The idea that Luke Skywalker, Han Solo and Princess Leia would be myths to people was what excited Abrams, especially if the story was told from the perspective of “a new, young female character,” who ended up becoming Daisy Ridley’s Rey.
“That question of this young woman asking ‘who is Luke Skywalker?’ I don’t know why, but it made me feel like ‘f–k, that’s so cool,'” Abrams admitted. “These would be essentially kids who didn’t see ‘Star Wars’ themselves, in this movie, who would be in this universe,” Abrams continued. “The idea of discovering or re-discovering this world that had been created.”

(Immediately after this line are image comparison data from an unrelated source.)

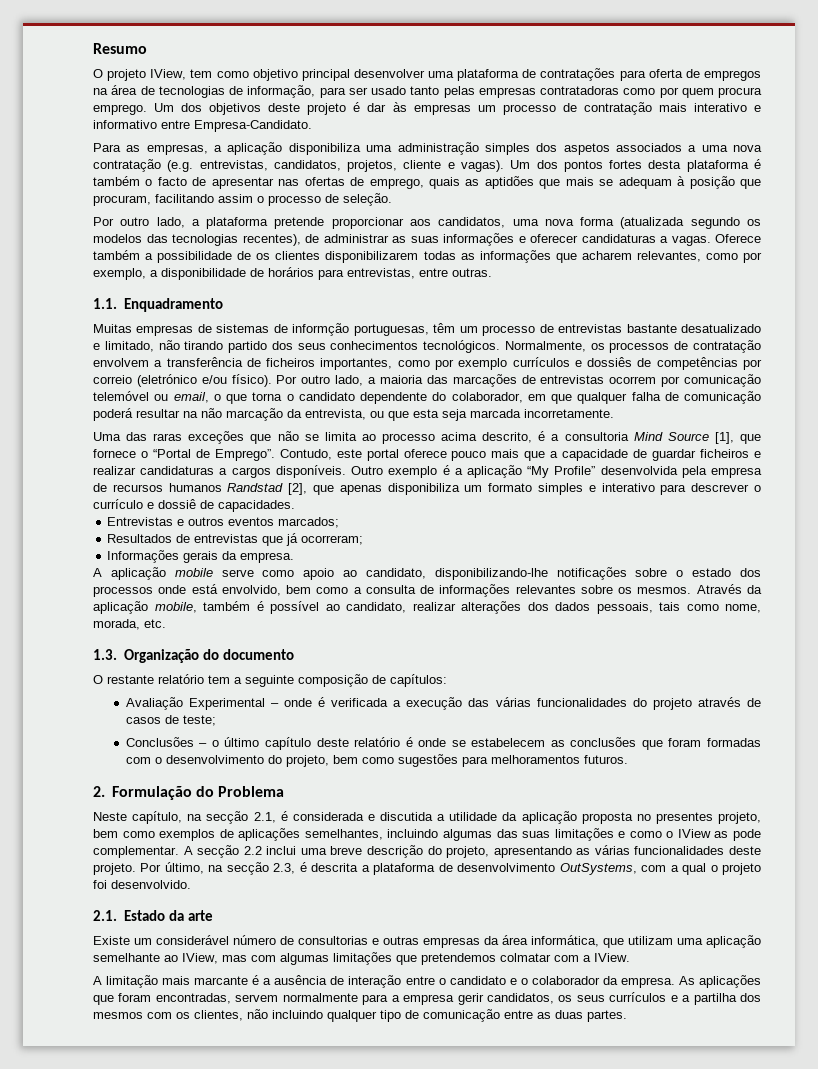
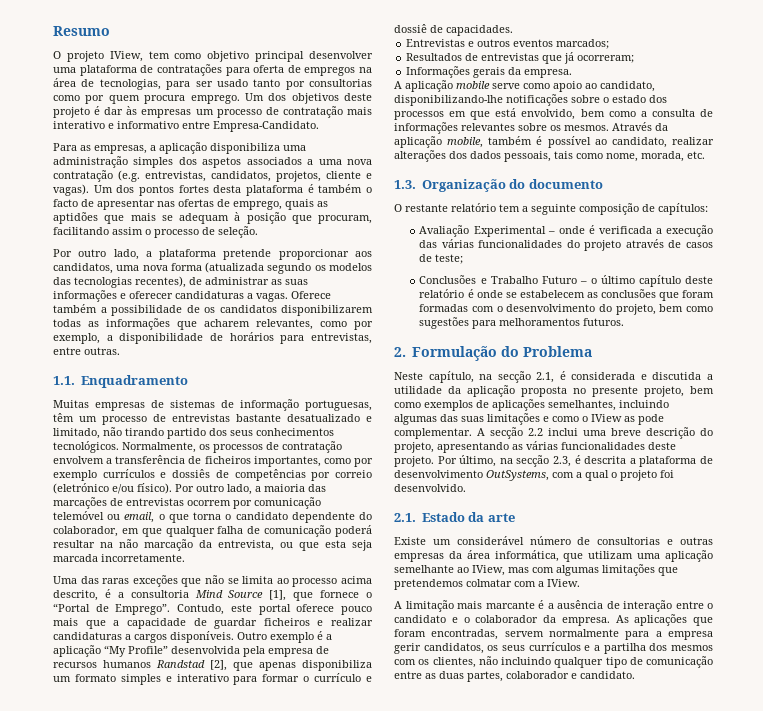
- O projeto IView, tem como objetivo principal desenvolver uma plataforma de contratações para oferta de empregos na área de tecnologias de informação, para ser usado tanto pelas empresas contratadoras como por quem procura emprego.
+ O projeto IView, tem como objetivo principal desenvolver uma plataforma de contratações para oferta de empregos na área de tecnologias, para ser usado tanto por consultorias como por quem procura emprego.
- Oferece também a possibilidade de os clientes disponibilizarem todas as informações que acharem relevantes, como por exemplo, a disponibilidade de horários para entrevistas, entre outras.
+ Oferece também a possibilidade de os candidatos disponibilizarem todas as informações que acharem relevantes, como por exemplo, a disponibilidade de horários para entrevistas, entre outras.
- Muitas empresas de sistemas de informção portuguesas, têm um processo de entrevistas bastante desatualizado e limitado, não tirando partido dos seus conhecimentos tecnológicos.
+ Muitas empresas de sistemas de informação portuguesas, têm um processo de entrevistas bastante desatualizado e limitado, não tirando partido dos seus conhecimentos tecnológicos.
- Outro exemplo é a aplicação “My Profile” desenvolvida pela empresa de recursos humanos Randstad [2], que apenas disponibiliza um formato simples e interativo para descrever o currículo e dossiê de capacidades.
+ Outro exemplo é a aplicação “My Profile” desenvolvida pela empresa de recursos humanos Randstad [2], que apenas disponibiliza um formato simples e interativo para formar o currículo e dossiê de capacidades.
- A aplicação mobile serve como apoio ao candidato, disponibilizando-lhe notificações sobre o estado dos processos onde está envolvido, bem como a consulta de informações relevantes sobre os mesmos.
+ A aplicação mobile serve como apoio ao candidato, disponibilizando-lhe notificações sobre o estado dos processos em que está envolvido, bem como a consulta de informações relevantes sobre os mesmos.
- Conclusões – o último capítulo deste relatório é onde se estabelecem as conclusões que foram formadas com o desenvolvimento do projeto, bem como sugestões para melhoramentos futuros.
+ Conclusões e Trabalho Futuro – o último capítulo deste relatório é onde se estabelecem as conclusões que foram formadas com o desenvolvimento do projeto, bem como sugestões para melhoramentos futuros.
- Neste capítulo, na secção 2.1, é considerada e discutida a utilidade da aplicação proposta no presentes projeto, bem como exemplos de aplicações semelhantes, incluindo algumas das suas limitações e como o IView as pode complementar.
+ Neste capítulo, na secção 2.1, é considerada e discutida a utilidade da aplicação proposta no presente projeto, bem como exemplos de aplicações semelhantes, incluindo algumas das suas limitações e como o IView as pode complementar.
- As aplicações que foram encontradas, servem normalmente para a empresa gerir candidatos, os seus currículos e a partilha dos mesmos com os clientes, não incluindo qualquer tipo de comunicação entre as duas partes.
+ As aplicações que foram encontradas, servem normalmente para a empresa gerir candidatos, os seus currículos e a partilha dos mesmos com os clientes, não incluindo qualquer tipo de comunicação entre as duas partes, colaborador e candidato.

The “Force Awakens” director also spoke, for assuredly the umpteenth time, Luke’s absence from the trailers.
“I hate when I go and see a trailer and I feel like I’ve just seen the whole movie in an encapsulated form, it makes me nuts,” Abrams said. “I’d rather be asking questions and feel that they’d been answered for me [by the film].”
He also touched on the controversy that emerged following the casting of John Boyega as Finn, a Stormtrooper who happens to be black.
“All I know is that John Boyega is extraordinary in the movie,” he said. “I think the people who are complaining probably have a lot bigger problems than [that] there’s a black Stormtrooper.”
“Star Wars: The Force Awakens” opens on Dec. 18.